L'Ukraine, dont l'effort de guerre dépend en majeure partie du soutien occidental, a été secouée ces dernières semaines par un important scandale de corruption présumée concernant des approvisionnements de l'armée. Plusieurs responsables politiques ont été limogés.
Le Kremlin dénonce les nouvelles sanctions "absurdes" de l'UE contre Moscou
Le Kremlin a qualifié lundi d'"absurdes" les nouvelles sanctions imposées par l'Union européenne à la Russie un an après le début de son offensive en Ukraine, visant 121 individus et entités. "Tout cela est absurde. On voit bien qu'ils placent sous sanctions n'importe qui (...), juste pour faire de nouvelles listes", a déclaré à la presse le porte-parole du Kremlin, Dmitri Peskov, en assurant que ces mesures n'allaient "pas gêner" les personnes sanctionnées.
Il a jugé "évident" que l'UE poursuivra sa politique de sanctions et que "de nouvelles personnes juridiques et morales se retrouveront de manière absurde" sur ses listes. L'UE a approuvé vendredi soir son 10e train de sanctions destinées à frapper l'économie de la Russie qui mène depuis le 24 février 2022 une offensive en Ukraine.
"La violation la plus massive des droits humains"
"L'invasion de l'Ukraine par la Russie a déclenché la violation la plus massive des droits humains que nous connaissons aujourd'hui", a asséné le secrétaire général de l'ONU Antonio Guterres, à l'ouverture de la 52e session du Conseil des droits de l'Homme (CDH), qui doit durer près de six semaines.

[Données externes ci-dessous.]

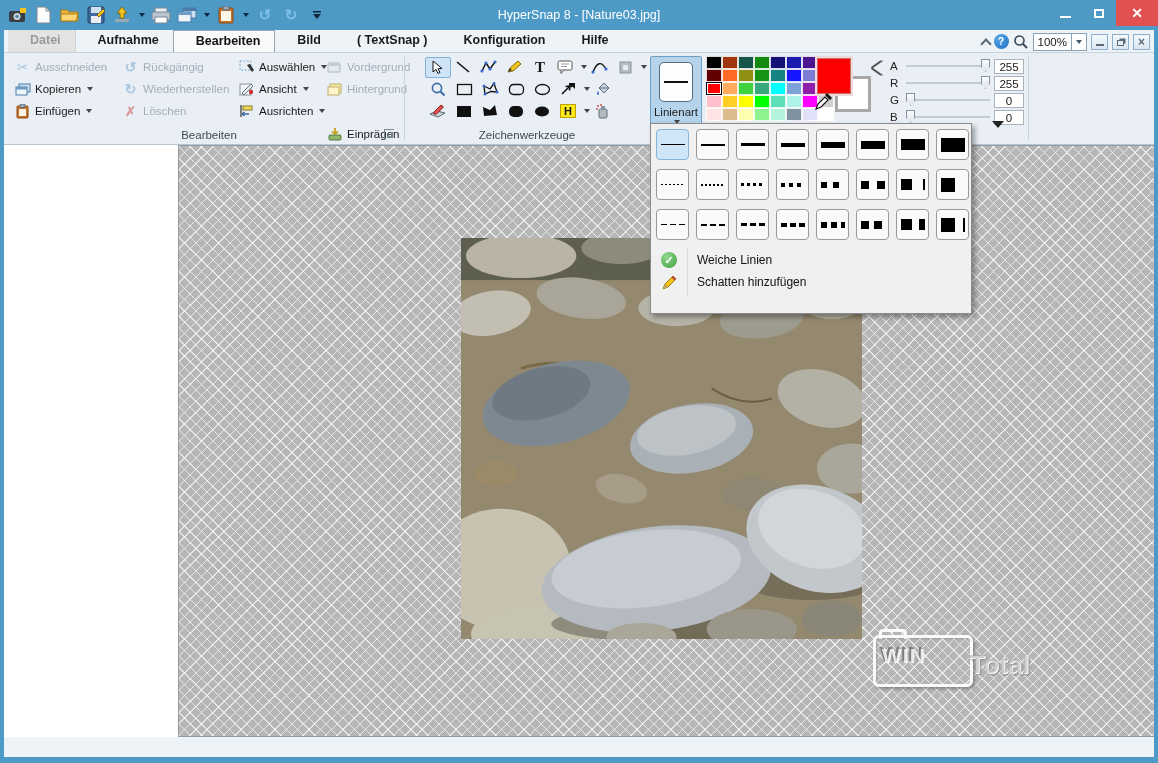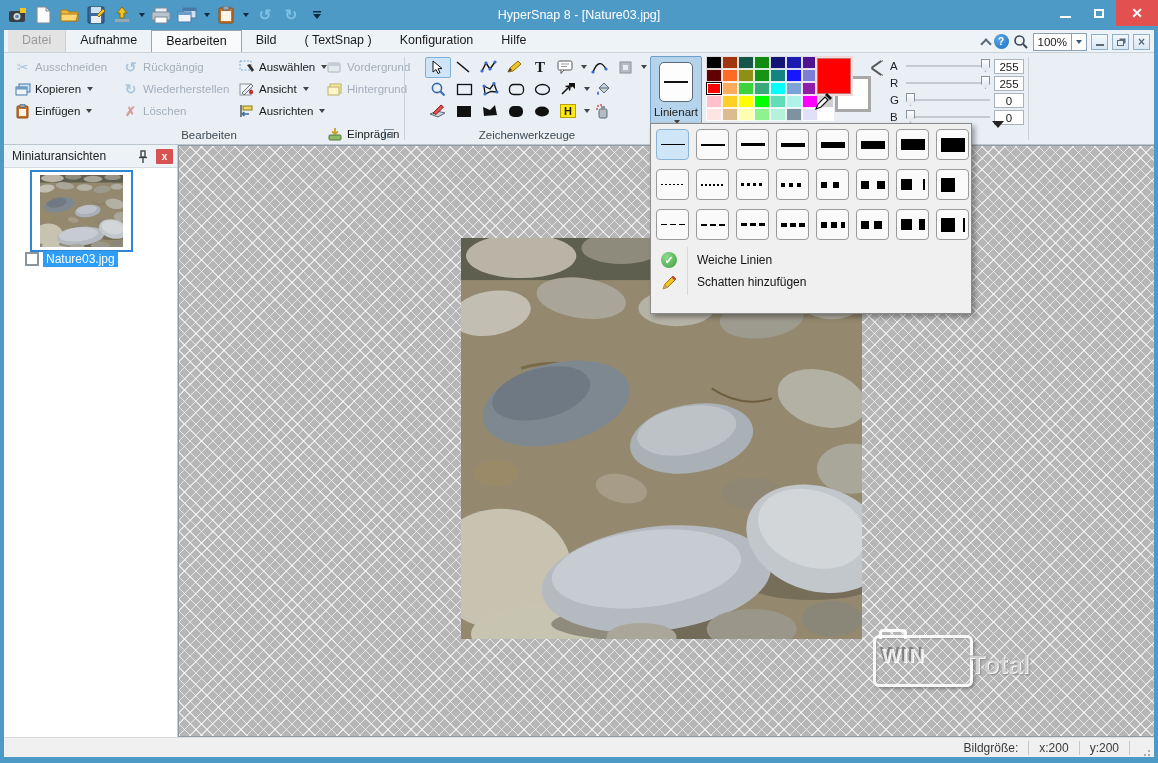"Datei" .tab { font-weight: none -> bold; padding: 3px 14px 0 14px -> 3px 14px 0 22px }
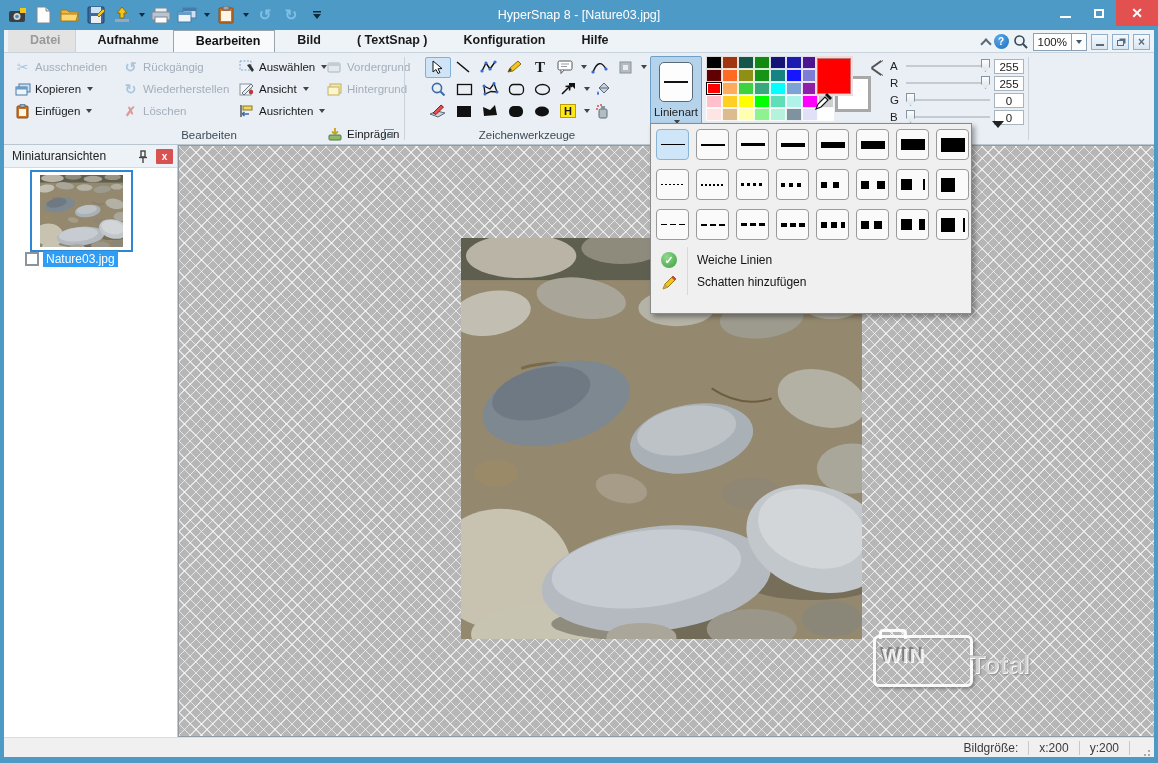"Miniaturansichten" div.sidepanel { html: <div> <div> <span>Miniaturansichten</span> <span> <svg> <rect></rect> <line></line> <line></line> </svg> </span> <span> <span>x</span> </span> </div> <div> <svg> <use></use> </svg> </div> <div> <div></div> <div>Nature03.jpg</div> </div> </div> -> none }
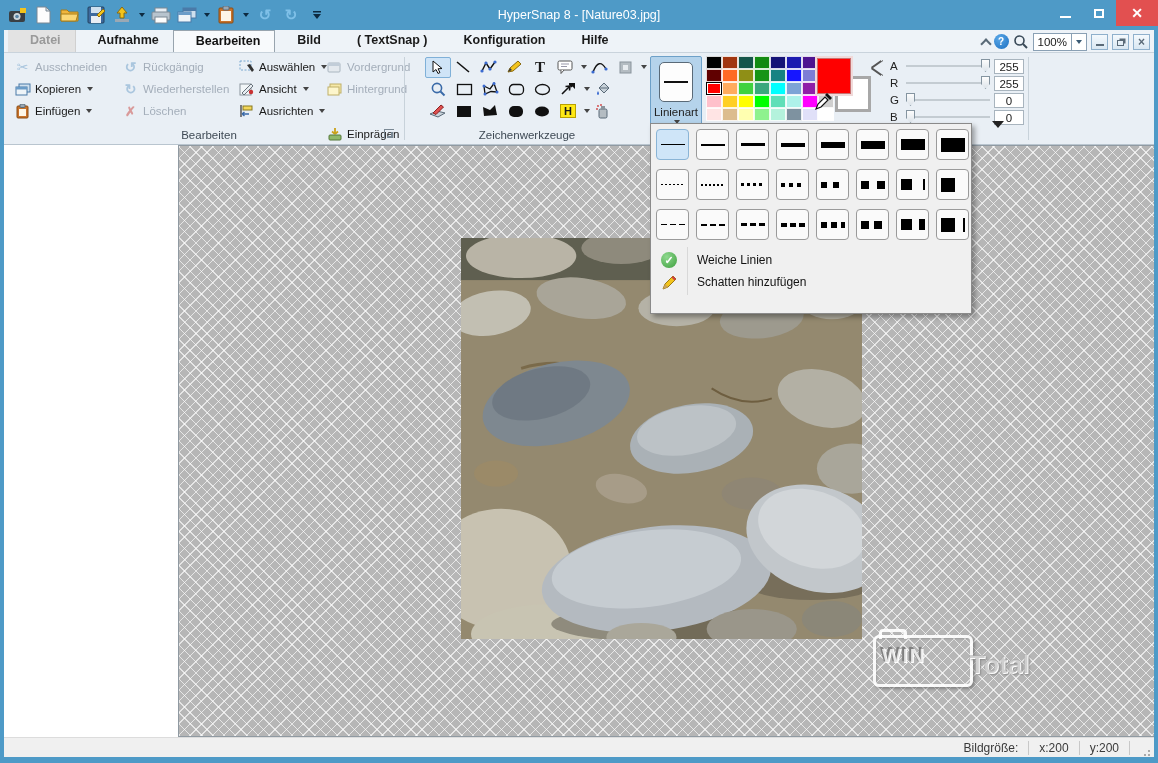"Bildgröße:" div.statusbar { html: <div> <span>Bildgröße:</span> <span></span> <span>x:200</span> <span></span> <span>y:200</span> <span></span> <span> <i></i> <i></i> <i></i> </span> </div> -> none }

Le Haut-Commissaire de l'ONU aux droits de l'homme Volker Türk a lui dénoncé le retour des "guerres d'agression destructrices, datant d'une époque révolue et aux conséquences mondiales, comme nous l'avons à nouveau constaté en Europe avec l'invasion insensée de l'Ukraine par la Russie".
"Aujourd'hui, c'est l'Ukraine, mais demain, ce pourrait être un autre pays voisin", a lancé le président du Monténégro Milo Djukanovic, appelant les pays à ne "pas rester neutres". À la Conférence du désarmement - qui débute aussi lundi au siège de l'ONU à Genève - le secrétaire d'Etat britannique pour l'Europe, Leo Docherty, a lu une déclaration au nom de plus de 30 pays, soulignant que l'invasion russe "est une menace non seulement pour l'Ukraine, mais aussi pour la paix et la sécurité internationale et pour l'ordre international".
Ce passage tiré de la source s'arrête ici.